2

This python doc gives a complete list of the metacharacters

. ^ $ * + ? { } [ ] \ | ( )

Similarly, is there a page giving a complete list of character class?

I assume "Character classes" in that doc refers to a finite numbers of some kind of special characters instead of all possible unicode characters. Please correct me if necessary.

I did search and didn't find the canonical term.

If "character classes" indeed refers to all possible unicode characters, I would like change my question as "a convenient way to lookup regex special characters in python".

It seems that regular-expressions.info call that "Shorthand Character Classes"

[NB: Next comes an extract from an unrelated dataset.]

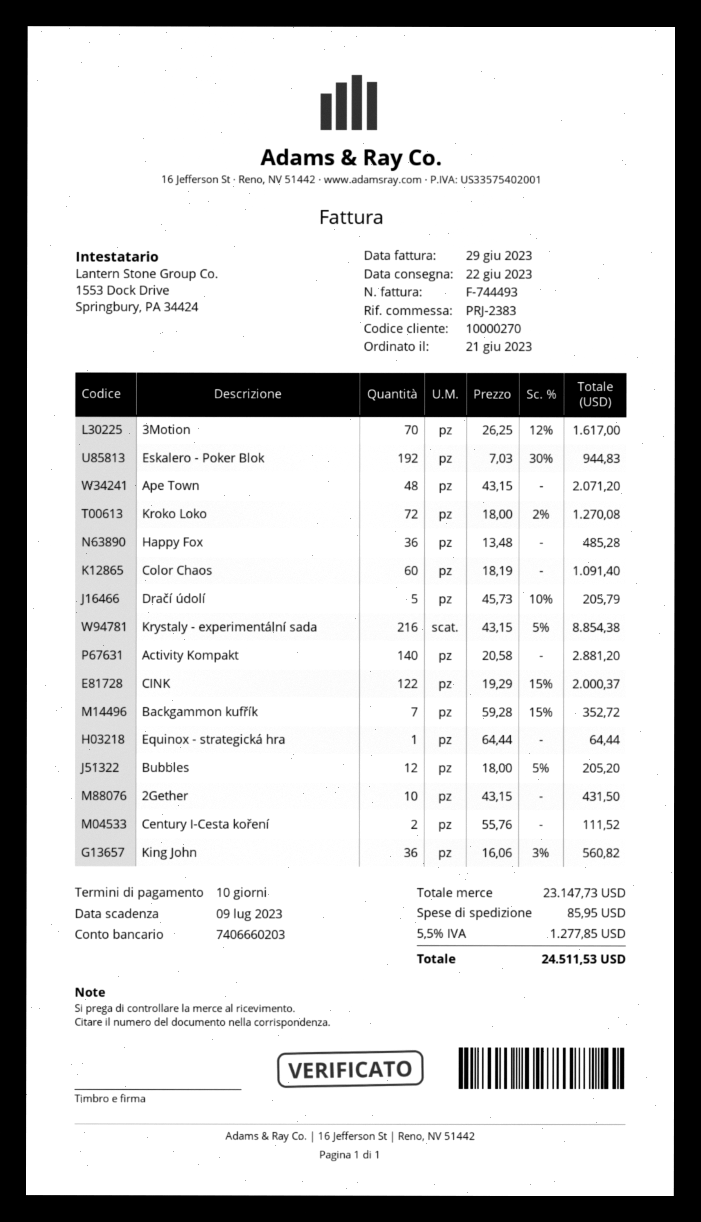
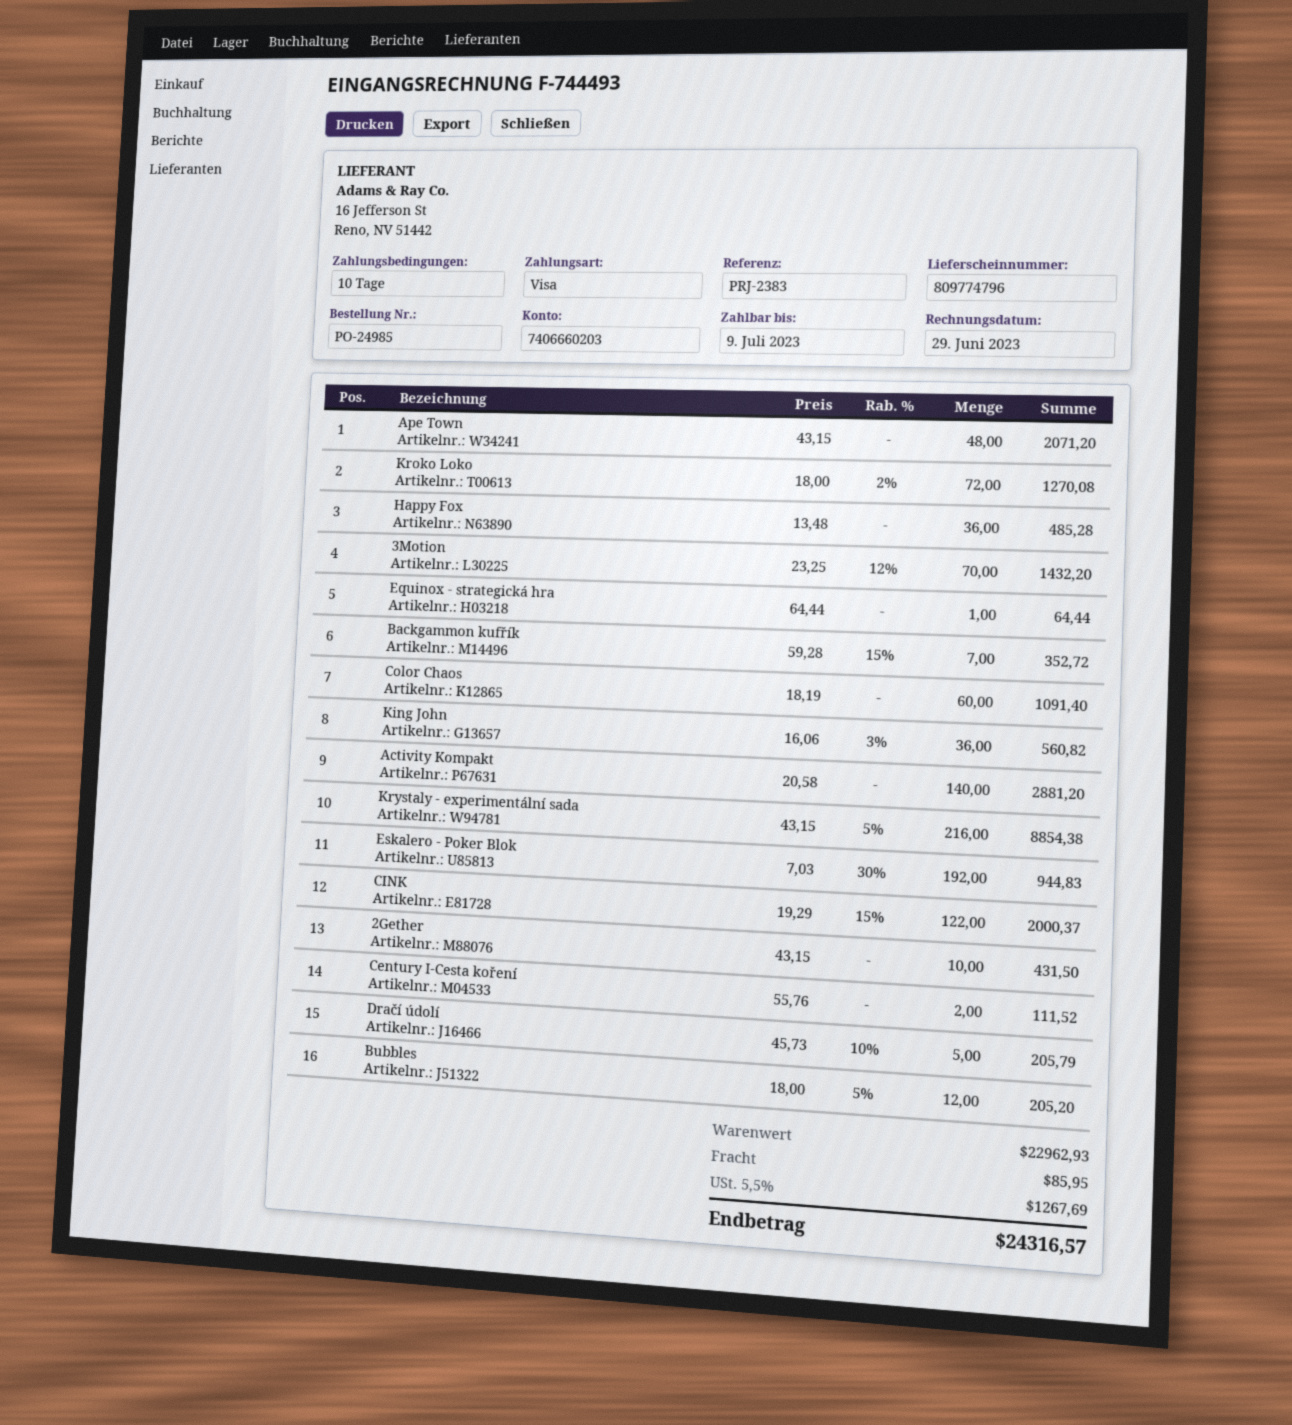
3Motion: 70 x 26.25 - 12% = 1617.00 -> 70 x 23.25 - 12% = 1432.20
subtotal: 23147.73 -> 22962.93
tax: 5.5% = 1277.85 -> 5.5% = 1267.69
total: 24511.53 -> 24316.57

More positive examples (that I am looking for) are \d, \s, \S, \A etc; negative examples (that I am not looking for) are abcdefghijklmnopqrstuvwxyz0123456789

I've searched "character class" and "Shorthand Character Classes" on Python doc and stackoverflow and didn't find what I want.

Why do I need this? When I read a section of the doc, such as

Character classes such as \w or \S (defined below) are also accepted inside a set, although the characters they match depends on whether ASCII or LOCALE mode is in force.

I would like to know what does \w stand for. Either searching in the doc or google would take me some time. For example, using search menu command of chrome on that doc, \w gets 41 results.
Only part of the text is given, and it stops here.